During the previous two meetings last month — the first of their kind in decades — Israeli and Lebanese representatives discussed a framework for an eventual peace deal that would see Israel withdraw from Lebanon, an empowered Lebanon disarm Hezbollah, and Jerusalem and Beirut normalize relations.
Beirut agreed to the meetings, hoping they would lead to a halt of Israeli fire in Lebanon. Two days after their first sit-down on April 14, the US announced such a ceasefire.
From left, US Ambassador to Israel Mike Huckabee, Israeli Ambassador to the US Yechiel Leiter, Vice President JD Vance, Secretary of State Marco Rubio, Lebanese Ambassador to the US Nada Hamadeh Moawad and US Ambassador to Lebanon Michel Issa, listen to President Donald Trump speak in the Oval Office at the White House, April 23, 2026, in Washington. (AP/Mark Schiefelbein)
The second meeting — attended by US President Donald Trump — on April 23 saw the US announce a three-week extension of that truce.

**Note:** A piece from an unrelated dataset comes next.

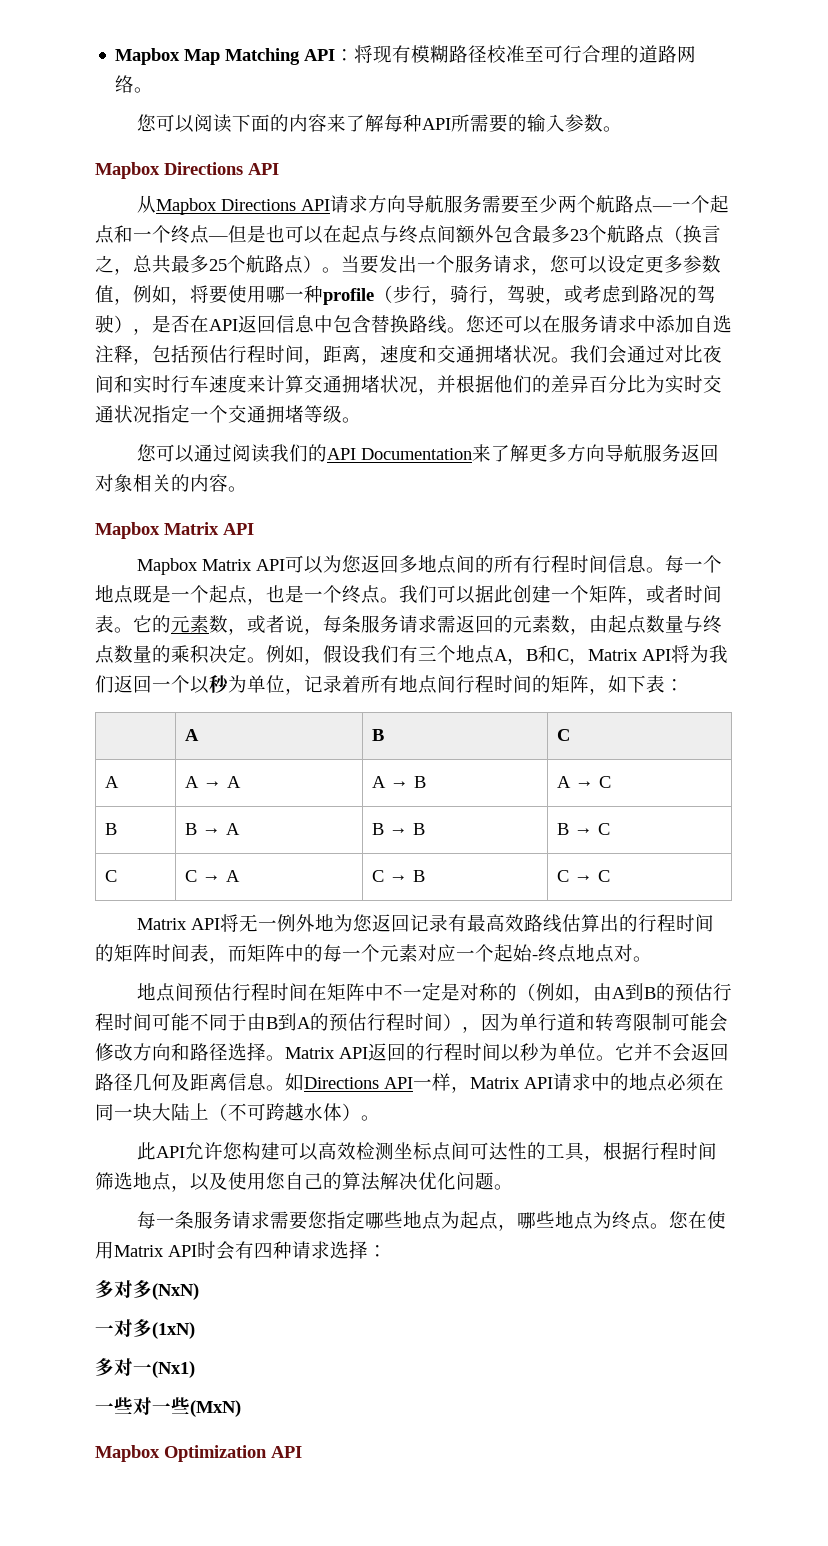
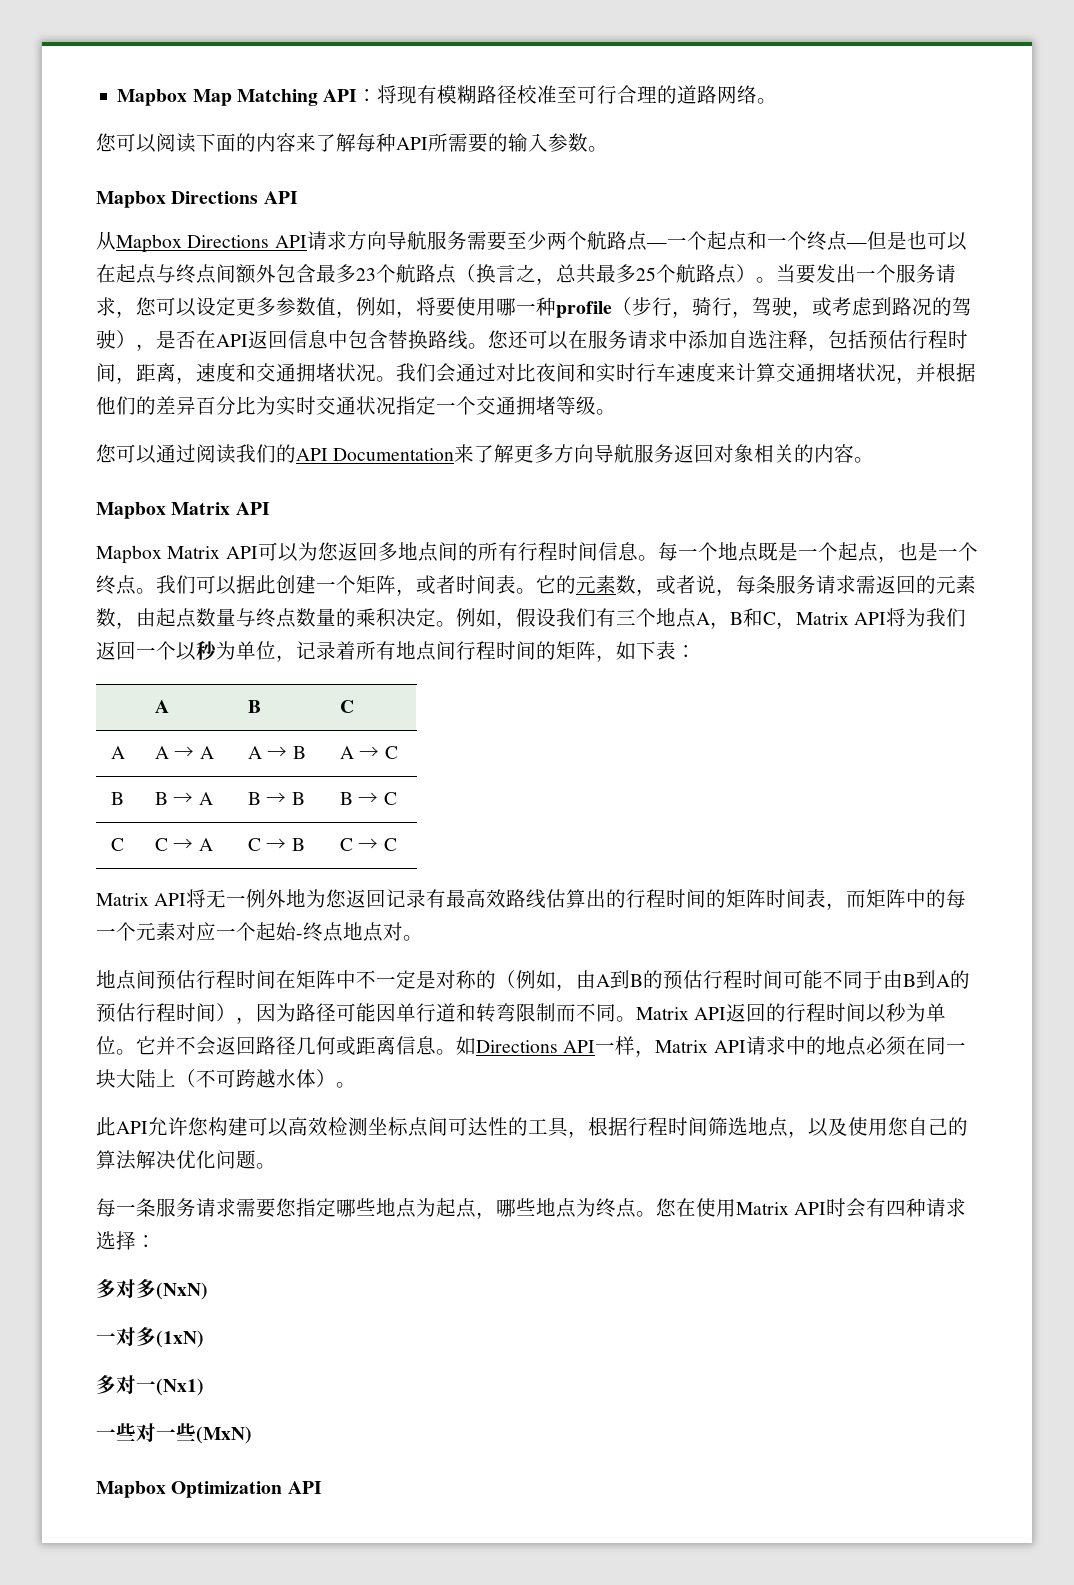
(519, 1022) none -> [296,1003,396,1022] 路径可能因
[671,1013,728,1032] [95,1042,266,1061] 可能会修改方向和路径选择 -> [556,1003,616,1022] 而不同
[171,1073,190,1091] 及 -> [336,1036,356,1056] 或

The ceasefire has not been felt in southern Lebanon, where Israel carries out daily strikes against what it says are Hezbollah operatives and infrastructure, and the Iran-backed terror group targets Israeli troops that have established a six-mile buffer zone beyond the border, which Jerusalem says is for protecting its northern communities from enemy fire. Hezbollah has also frequently targeted northern Israel with rockets and drones.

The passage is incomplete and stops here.